# Exciting



## ThomasK

Ik las wel de thread over "spannend", maar ik wil de vraag even omkeren en vragen hoe jullie "exciting" het liefst vertalen.

Ik hoor heel vaak "*spannend*" maar ik vind dat in wezen geen goeie vertaling, tenzij wij aannemen dat er in het Nederlands een betekenisontwikkeling plaats vindt. "*Boeiend*" gaat in de goeie richting, vind ik, maar het is soms niet de beste oplossing. (_Ik hoor bijvoorbeeld het laatste woord in het geregeld journaal, soms ook "spannend", als er in de politiek dingen te gebeuren staan, maar ik heb er eigenlijk bezwaar tegen: "boeiend" en vooral "spannend" komen volgens mij eerder uit de entertainmentwereld. Ik zou "belangrijk", "belangwekkend", ..., beter vinden.) _

Wat denken jullie? Ik las ook al eens "*stimulerend*", en "*opwindend*", maar zeker dat laatste lijkt mij geregeld te sterk. Ik checkte nog even de betekenis in het Engels (op merriam-webster.com), en zie verwijzingen naar aanzetten tot iets (een emotie), stimuleren, een magnetisch veld creëren, enz. Nergens echt spanning.

Wat jullie?


----------



## Hans Molenslag

ThomasK said:


> Ik las wel de thread over "spannend", maar ik wil de vraag even omkeren en vragen hoe jullie "exciting" het liefst vertalen.

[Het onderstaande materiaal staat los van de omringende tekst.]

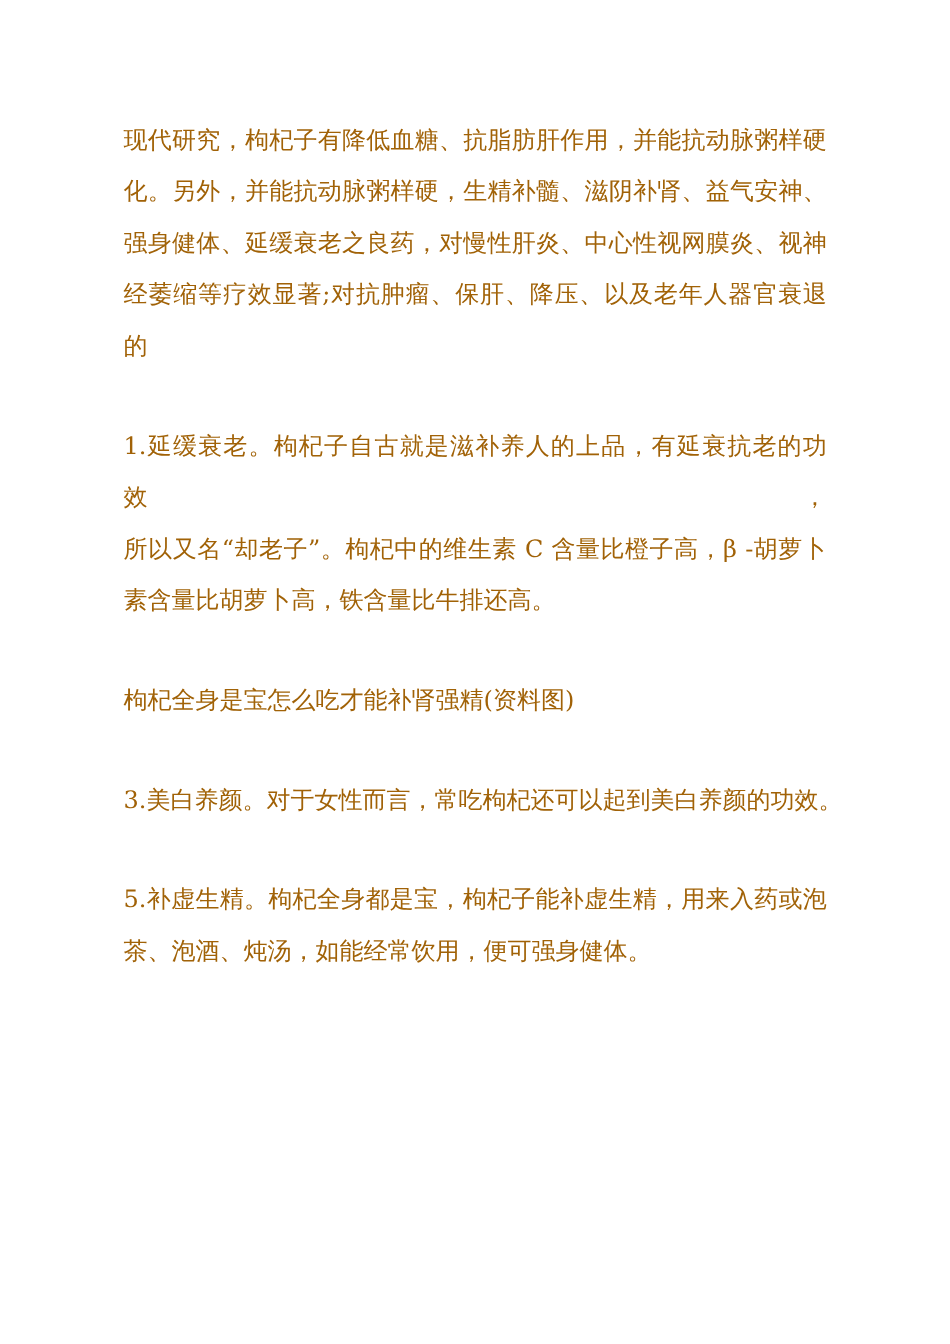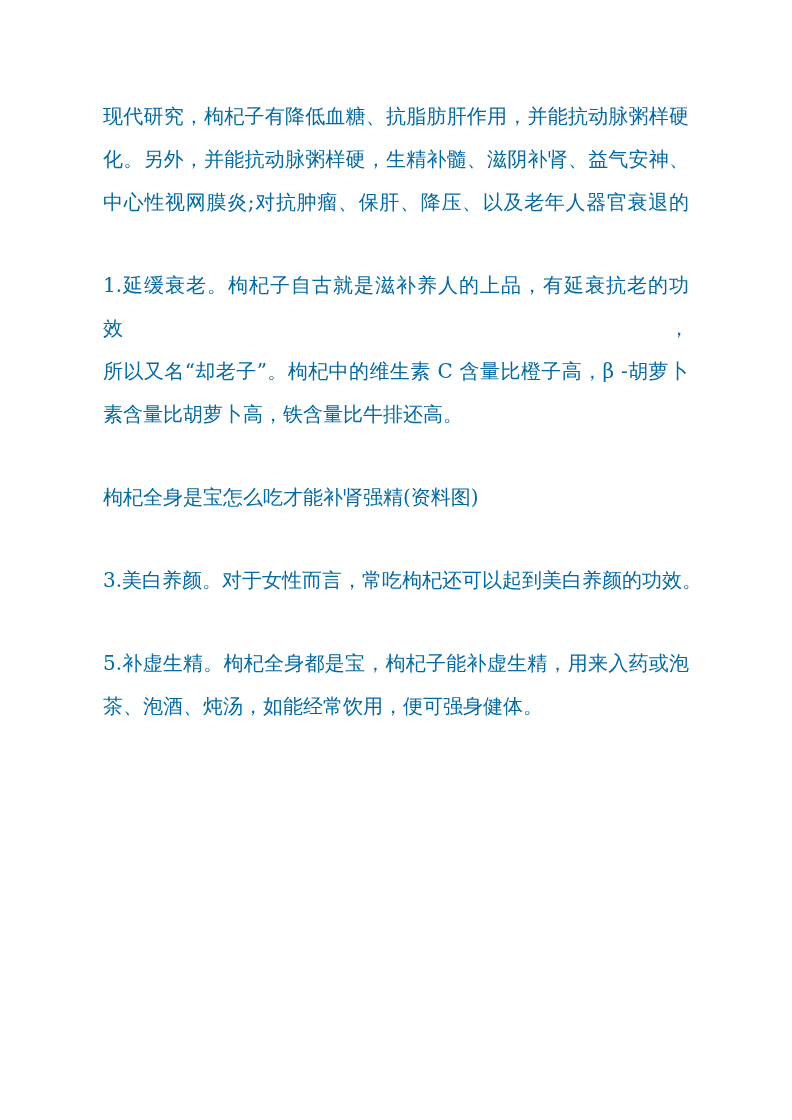"现代研究，枸杞子有降低血糖、抗脂肪肝作用，并能抗动脉粥样硬" .page { color: #0369a1 -> #a16207 }
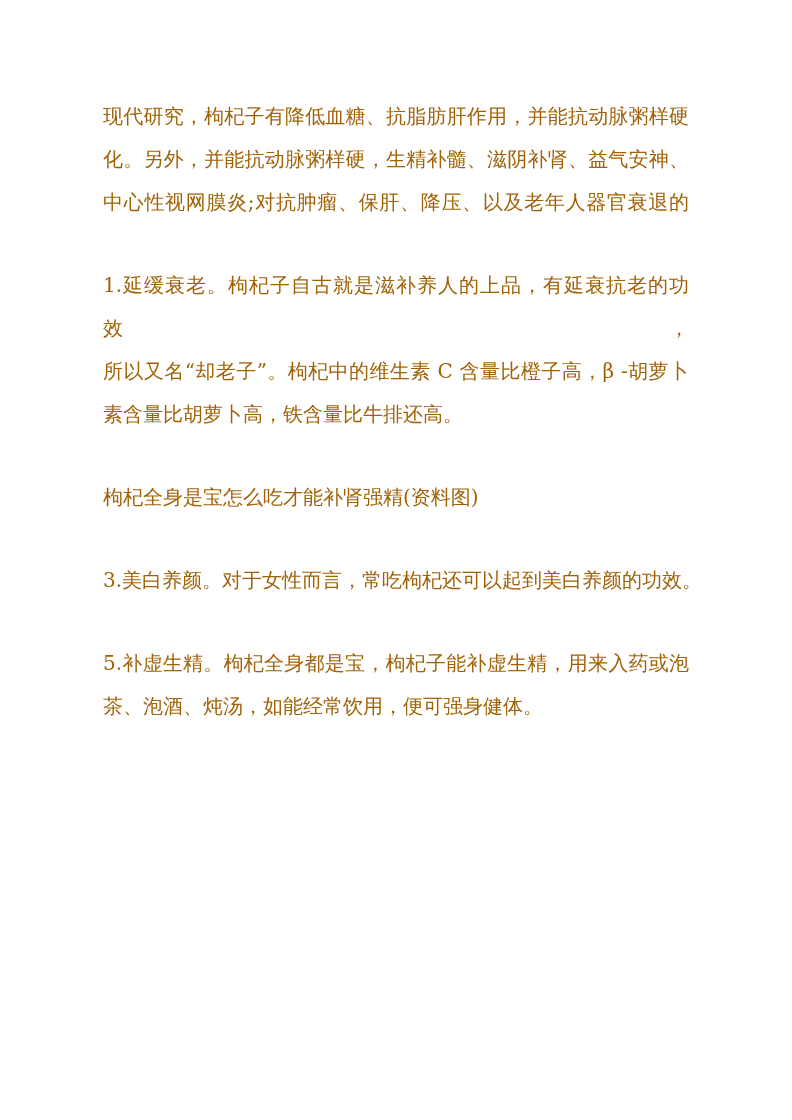"强身健体、延缓衰老之良药，对慢性肝炎、中心性视网膜炎、视神" span.line { html: none -> <span>强身健体、延缓衰老之良药，对慢性肝炎、中心性视网膜炎、视神</span> }
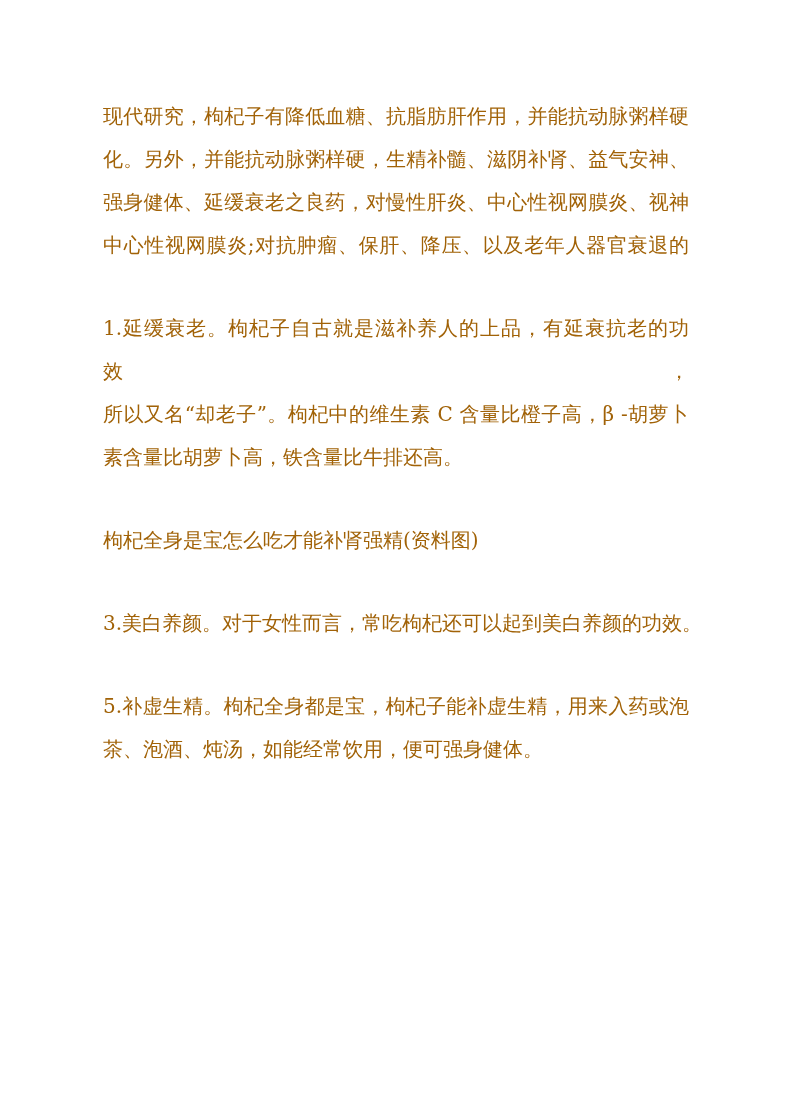"中心性视网膜炎;对抗肿瘤、保肝、降压、以及老年人器官衰退的" span.line { text: 中心性视网膜炎 -> 经萎缩等疗效显著 }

_Spannend_ is het eerste waar ik aan denk, en vaak is daar ook helemaal niets mis mee, maar afhankelijk van de context komen nog veel andere bijvoeglijke naamwoorden in aanmerking. Context is alles.



ThomasK said:


> Ik hoor heel vaak "*spannend*" maar ik vind dat in wezen geen goeie vertaling, tenzij wij aannemen dat er in het Nederlands een betekenisontwikkeling plaats vindt.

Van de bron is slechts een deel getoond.